> _About this exercise_:
Repeat every entry word for word; omit all pictures.

^^^^

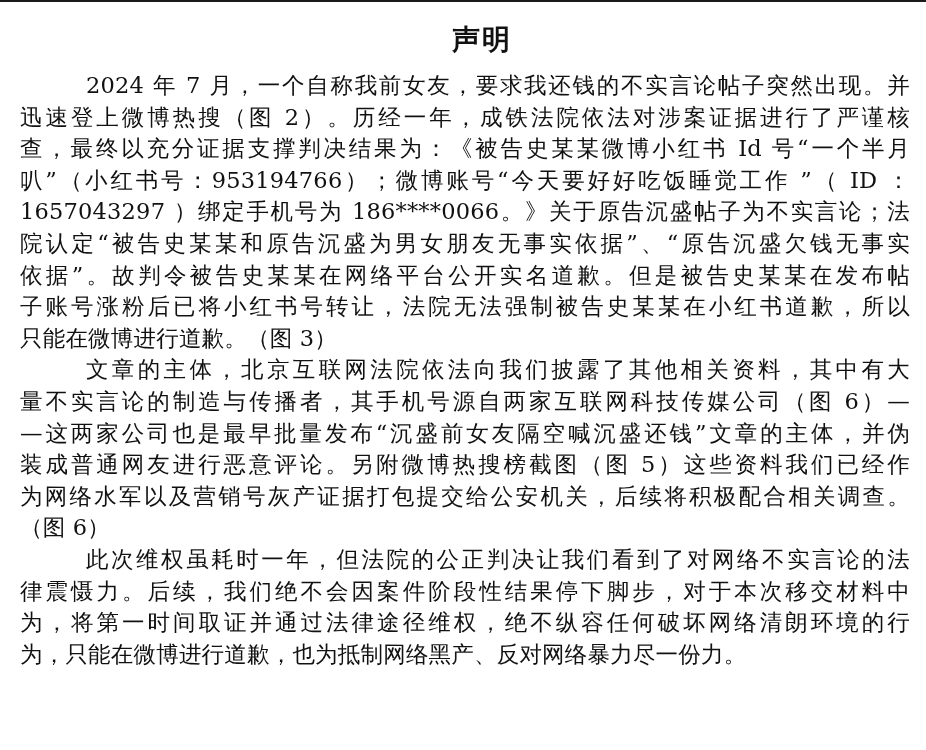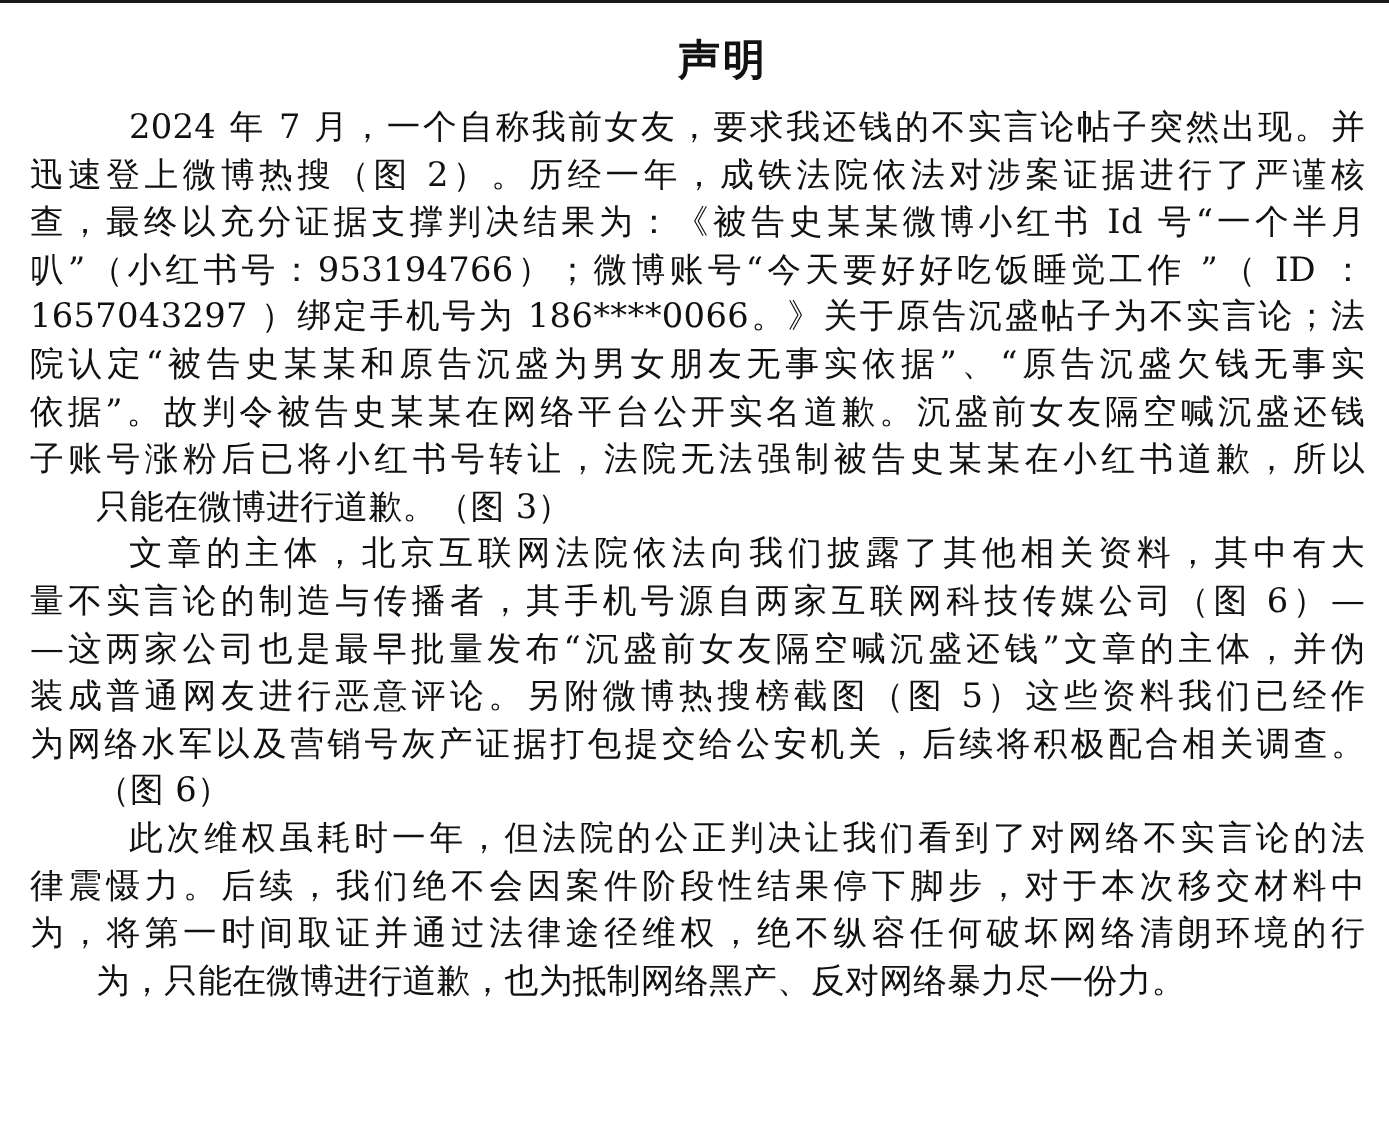--- a/index.html
+++ b/index.html
@@ -74,7 +74,7 @@
     <div class="line">叭”（小红书号：953194766）；微博账号“今天要好好吃饭睡觉工作 ”（ ID ：</div>
     <div class="line">1657043297 ）绑定手机号为 186****0066。》关于原告沉盛帖子为不实言论；法</div>
     <div class="line">院认定“被告史某某和原告沉盛为男女朋友无事实依据”、“原告沉盛欠钱无事实</div>
-    <div class="line">依据”。故判令被告史某某在网络平台公开实名道歉。沉盛前女友隔空喊沉盛还钱</div>
+    <div class="line">依据”。故判令被告史某某在网络平台公开实名道歉。但是被告史某某在发布帖</div>
     <div class="line">子账号涨粉后已将小红书号转让，法院无法强制被告史某某在小红书道歉，所以</div>
     <div class="line last">只能在微博进行道歉。（图 3）</div>
   </div>

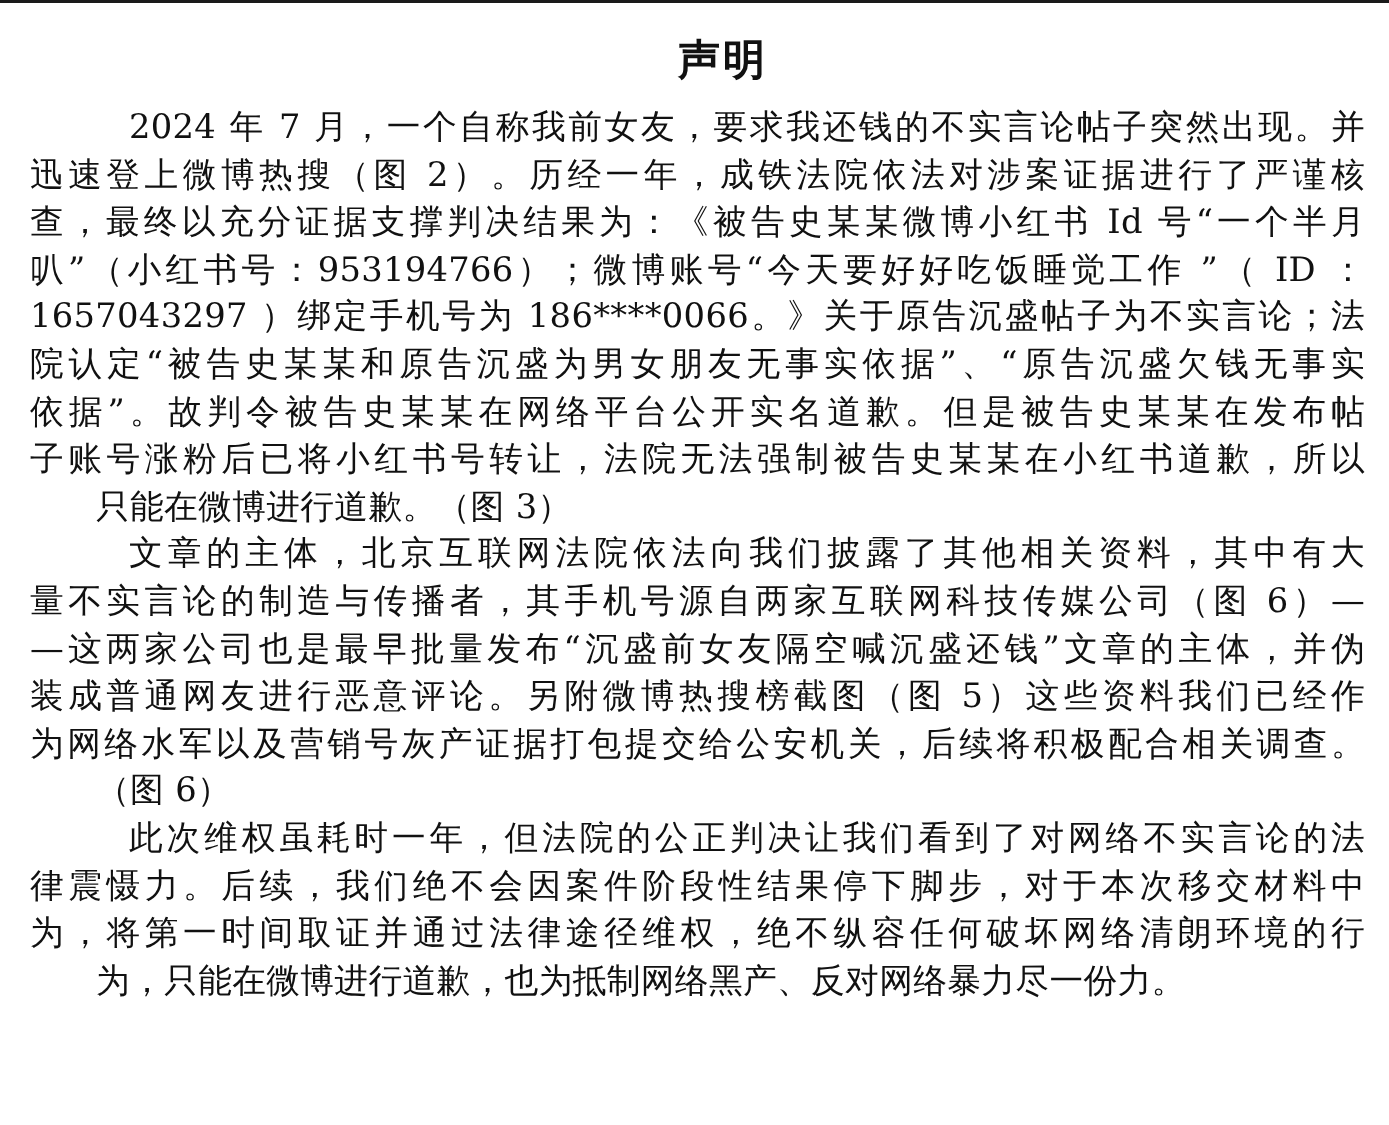--- a/index.html
+++ b/index.html
@@ -55,7 +55,6 @@
     }
     .line.last {
       text-align-last: left;
-      margin-left: 44px;
     }
   </style>
 </head>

^^^^

> _Result for this exercise_:
--- a/index.html
+++ b/index.html
@@ -74,7 +74,7 @@
     <div class="line">叭”（小红书号：953194766）；微博账号“今天要好好吃饭睡觉工作 ”（ ID ：</div>
     <div class="line">1657043297 ）绑定手机号为 186****0066。》关于原告沉盛帖子为不实言论；法</div>
     <div class="line">院认定“被告史某某和原告沉盛为男女朋友无事实依据”、“原告沉盛欠钱无事实</div>
-    <div class="line">依据”。故判令被告史某某在网络平台公开实名道歉。沉盛前女友隔空喊沉盛还钱</div>
+    <div class="line">依据”。故判令被告史某某在网络平台公开实名道歉。但是被告史某某在发布帖</div>
     <div class="line">子账号涨粉后已将小红书号转让，法院无法强制被告史某某在小红书道歉，所以</div>
     <div class="line last">只能在微博进行道歉。（图 3）</div>
   </div>

--- a/index.html
+++ b/index.html
@@ -55,7 +55,6 @@
     }
     .line.last {
       text-align-last: left;
-      margin-left: 44px;
     }
   </style>
 </head>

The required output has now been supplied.